If you do not have an available Databricks service, refer to the official documentation for setup: [Google Databricks][9].

Data Synchronization

Adding a New Data Source

To add AutoMQ as a data source, leverage AutoMQ's full compatibility with Kafka; hence, the Kafka data source template can be utilized for setting up the AutoMQ data source. Through the Airbyte interface, navigate to the left sidebar -> Sources -> search for Kafka, and fill in basic information such as Bootstrap Servers, Protocol, Topic Pattern, etc.

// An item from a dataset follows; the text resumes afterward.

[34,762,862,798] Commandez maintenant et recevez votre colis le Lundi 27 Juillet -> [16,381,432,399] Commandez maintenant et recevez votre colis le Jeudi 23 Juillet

Next, we need to specify the target for data transfer. You can specify Topics that match a custom regular expression or directly specify the exact Topics for transfer. Here I choose to match all Topics that start with the prefix `Topic-` using the regular expression `Topic-.*`, which aligns with the format of my prepared data. Therefore, you need to ensure that your prepared data can also be matched accordingly. Once added successfully, we can see the following result proving that the data source connection is successful:

Adding a New Data Destination

For the data endpoint, we have chosen Databricks. Of course, you can also choose other data endpoints. For a specific list, refer to: [Destinations | Airbyte] [10]. Navigate via the sidebar on the left of the Airbyte interface -> Destinations -> search for Databricks.

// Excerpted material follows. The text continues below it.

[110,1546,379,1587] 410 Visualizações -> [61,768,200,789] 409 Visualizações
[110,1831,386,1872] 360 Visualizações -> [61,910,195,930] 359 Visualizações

The credential information that needs to be filled in can be obtained from the Databricks cluster. The specific steps are:

  • Enter the created Databricks Cluster -> select Advanced Options -> JDBC/ODBC, where you can see the values for HTTP PATH and Server Hostname.
  • Select the user in the upper right corner of the cluster -> Go to Settings -> Select User -> Developer -> AccessToken -> Generate new Token. You will get a Token similar to dapi8d336faXXXXXXXXXa6aa18a086c0e.

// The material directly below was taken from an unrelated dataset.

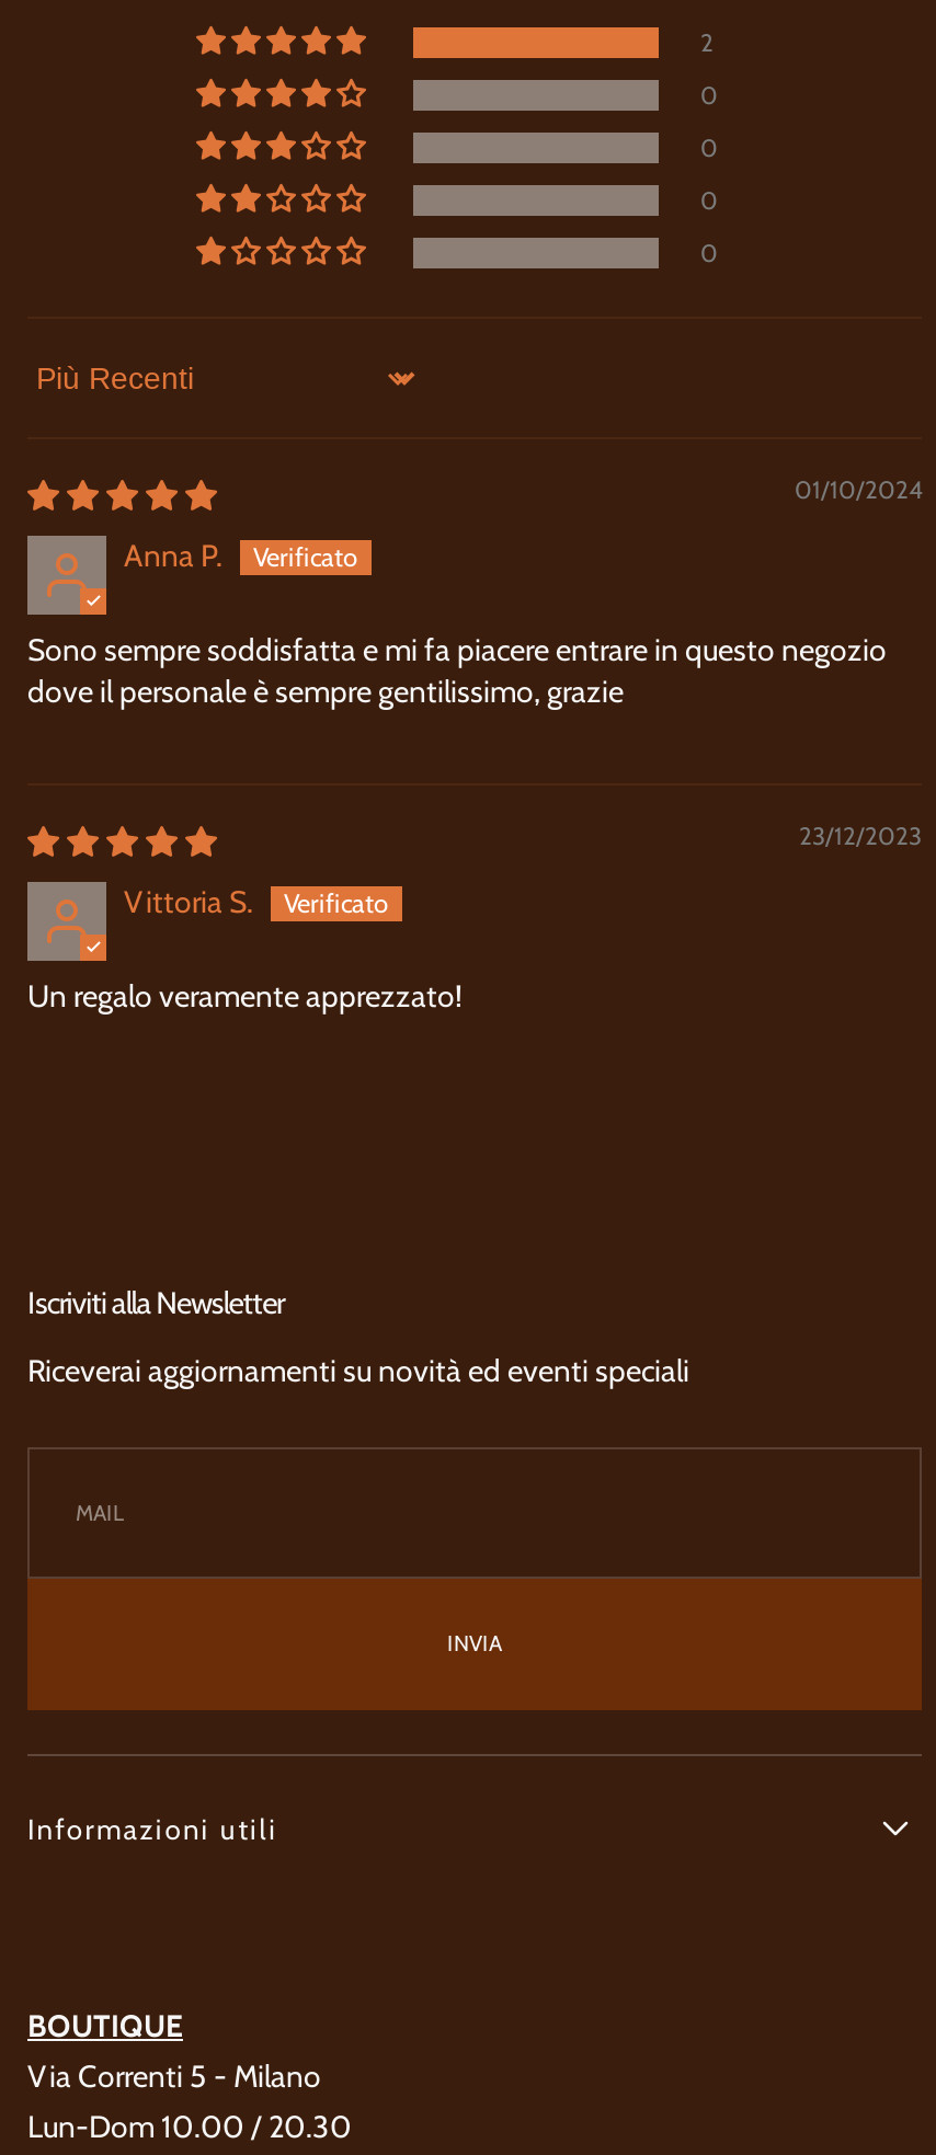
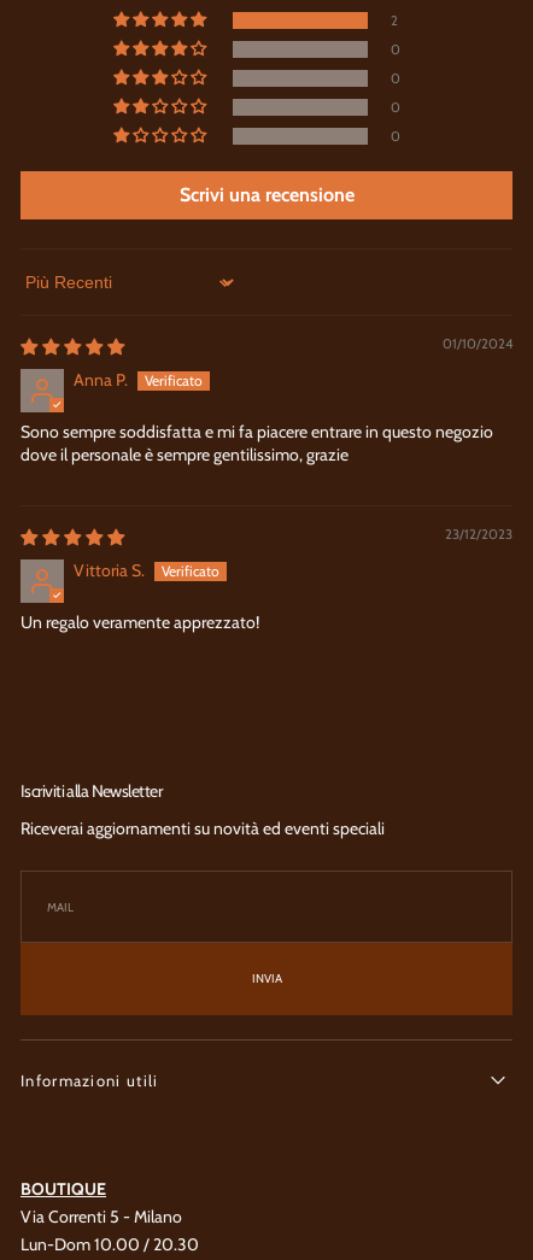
none -> [179,184,354,207] Scrivi una recensione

After obtaining the credential information, create the data endpoint. If successful, you will see the following interface:

Initiate connection and transfer data

Both the data source and data endpoint are ready. Now we start to establish a connection. Select Airbyte from the left sidebar -> Connections -> Select data source and data endpoint -> Establish connection.

After the connection is successful, select the data transfer method. Incremental synchronization and full synchronization are provided here; I choose the full synchronization method.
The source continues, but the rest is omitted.